United States District Court, E.D. Pennsylvania
February 18, 2014
DIANE C. MCGEE, et al.
JOEL H. SLOMSKY, District Judge.
Plaintiff Clare Michelfelder brings this action against several attorneys and an apparent family member. For the following reasons, the Court will dismiss the amended complaint.
Plaintiff's claims arise out of litigation in state court pertaining to the estate of Eleanore Michelfelder, in which plaintiff appears to have had an interest. The amended complaint alleges that plaintiff's son engaged in a mediation that he believed to be non-binding. As a result of the mediation, it appears that the parties reached a settlement and that plaintiff and her son are now bound by the terms of that settlement. Plaintiff and/or her son attempted to argue in state court that plaintiff's name should not have been included in the settlement agreement, but the state courts were unreceptive to her claims.
Having been unsuccessful in state court, plaintiff filed the instant lawsuit against the attorneys involved in the mediation and a family member who appears to have been the Executor of the estate. As with her initial complaint, the Court understands her to be raising constitutional claims pursuant to 42 U.S.C. § 1983, and various state law claims. She appears to seek reversal of the state court's decision and invalidation of the settlement agreement so that she may recover additional funds from the estate.
II. STANDARD OF REVIEW
As plaintiff is proceeding in forma pauperis, 28 U.S.C. § 1915(e)(2)(B)(ii) applies, which requires the Court to dismiss the amended complaint if it fails to state a claim. Whether a complaint fails to state a claim under § 1915(e)(2)(B)(ii) is governed by the same standard applicable to motions to dismiss under Federal Rule of Civil Procedure 12(b)(6), see Tourscher v. McCullough, 184 F.3d 236, 240 (3d Cir. 1999), which requires the Court to determine whether the complaint contains "sufficient factual matter, accepted as true, to state a claim to relief that is plausible on its face." Ashcroft v. Iqbal, 556 U.S. 662, 678 (2009) (quotations omitted). As plaintiff is proceeding pro se, the Court must construe her allegations liberally. Higgs v. Att'y Gen., 655 F.3d 333, 339 (3d Cir. 2011). Furthermore, "[i]f the court determines at any time that it lacks subject-matter jurisdiction, the court must dismiss the action." Fed.R.Civ.P. 12(h)(3).

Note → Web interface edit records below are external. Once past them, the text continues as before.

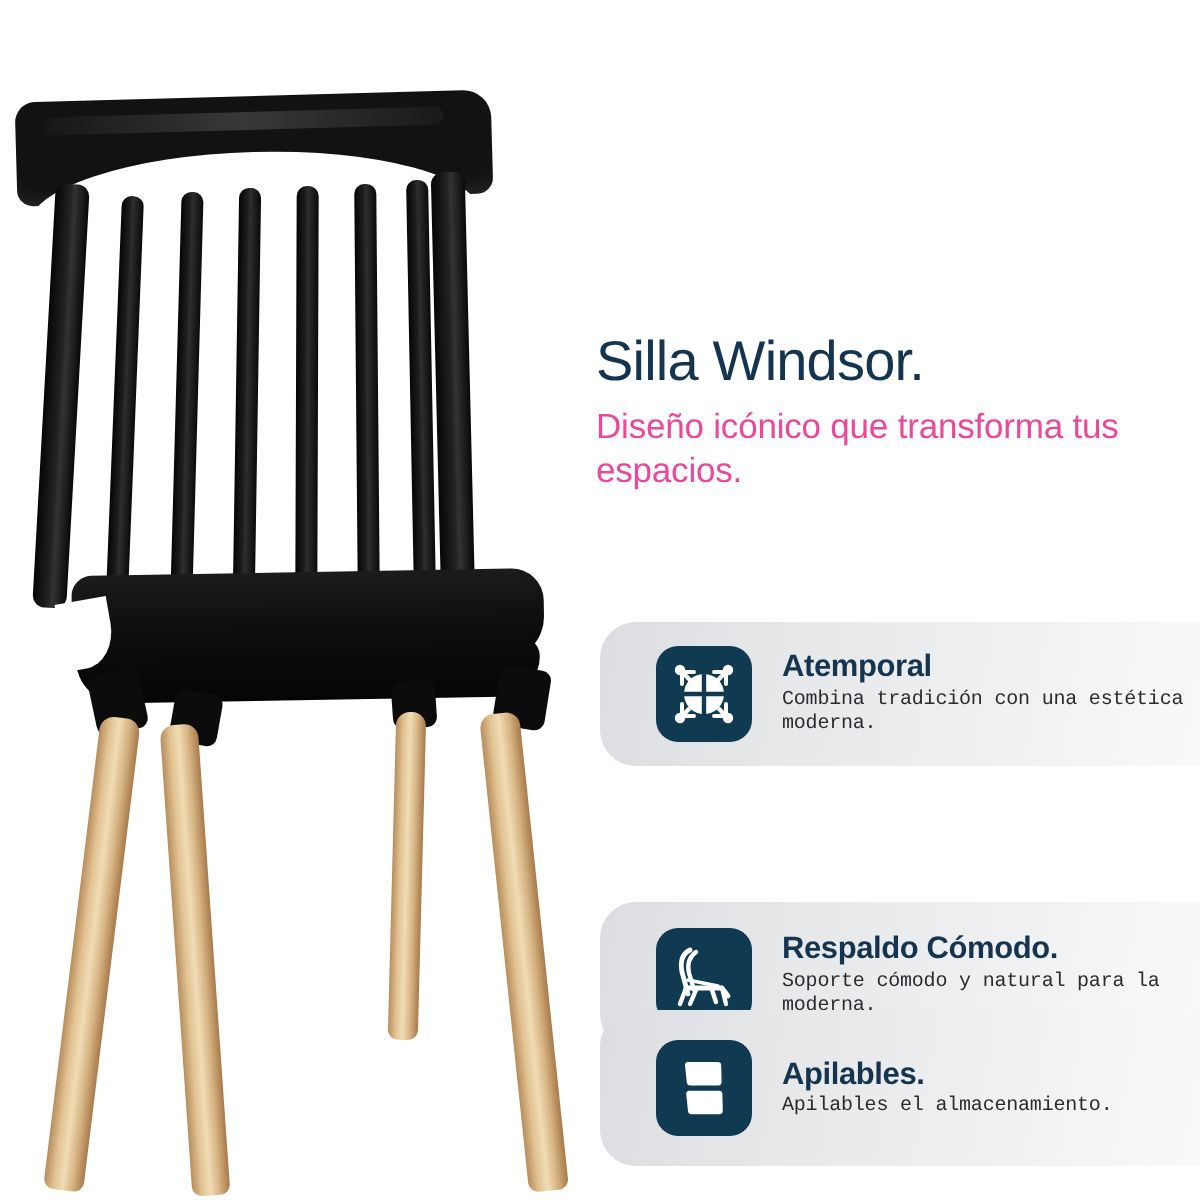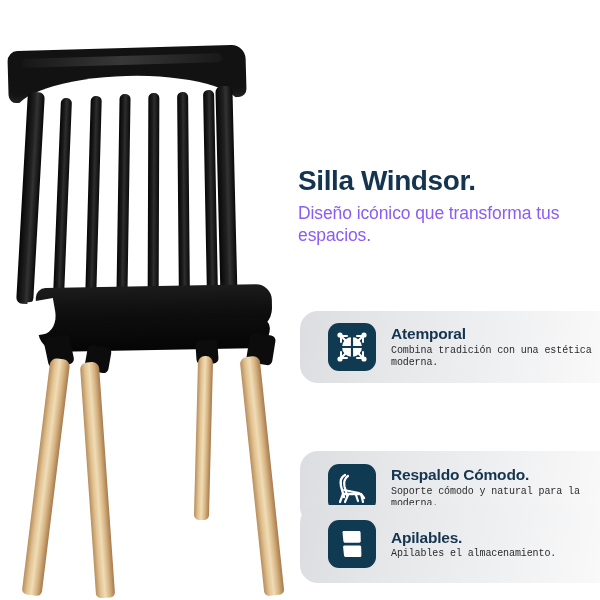--- a/index.html
+++ b/index.html
@@ -130,30 +130,30 @@
   
   #headline-block {
     position: absolute;
     left: 298px;
     top: 166px;
     width: 296px;
   }
   #headline-title {
     margin: 0;
     font-size: 28px;
-    font-weight: 700;
+    font-weight: 400;
     letter-spacing: -0.4px;
     color: #14344f;
     line-height: 1.1;
   }
   #headline-sub {
     margin: 5px 0 0 0;
     font-size: 17.5px;
     font-weight: 400;
-    color: #8b5cf6;
+    color: #ec4899;
     line-height: 1.28;
     letter-spacing: -0.1px;
   }
 
   
   .card {
     position: absolute;
     left: 300px;
     width: 340px;
     display: flex;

Pursuant to the Rooker-Feldman doctrine, federal district courts lack jurisdiction over "cases brought by state-court losers complaining of injuries caused by state-court judgments rendered before the district court proceedings commenced and inviting district court review and rejection of those judgments." Great W. Mining & Mineral Co. v. Fox Rothschild, LLP, 615 F.3d 159, 166 (3d Cir. 2010) (quotations omitted). Here, plaintiff, who lost in state court, filed this action seeking reversal of the state-courts' judgments because the state courts' rulings allegedly violated her constitutional rights. Accordingly, to the extent plaintiff is challenging her loss in state court, her claims fall within the Rooker-Feldman doctrine and will be dismissed for lack of subject matter jurisdiction. In any event, plaintiff has not stated a constitutional claim against any of the named defendants because, as with her initial complaint, the amended complaint does not reflect that they are state actors for purposes of § 1983. See Angelico v. Lehigh Valley Hosp., Inc., 184 F.3d 268, 277 (3d Cir. 1999) ("Attorneys performing their traditional functions will not be considered state actors solely on the basis of their position as officers of the court"); Groman v. Twp. of Manalapan, 47 F.3d 628, 638 (3d Cir. 1995) ("[A] suit under § 1983 requires the wrongdoers to have violated federal rights of the plaintiff, and that they did so while acting under color of state law.").
To the extent plaintiff is raising claims under state law that are not otherwise barred, the only possible basis for subject matter jurisdiction is 28 U.S.C. § 1332(a), which grants district courts jurisdiction over a case in which "the matter in controversy exceeds the sum or value of $75, 000, exclusive of interest and costs, and is between... citizens of different States." The Court cannot exercise diversity jurisdiction over this case because the amended complaint fails to establish that the parties are diverse.
A district court should generally provide a pro se plaintiff with leave to amend unless amendment would be inequitable or futile. See Grayson v. Mayview State Hosp., 293 F.3d 103, 114 (3d Cir. 2002). Here, plaintiff was given an opportunity to cure the defects in her initial complaint, but failed to do so. Accordingly, plaintiff will not be permitted to file a second amended complaint, because it appears that further attempts at amendment would be futile.
For the foregoing reasons, plaintiff's amended complaint will be dismissed. An appropriate order follows.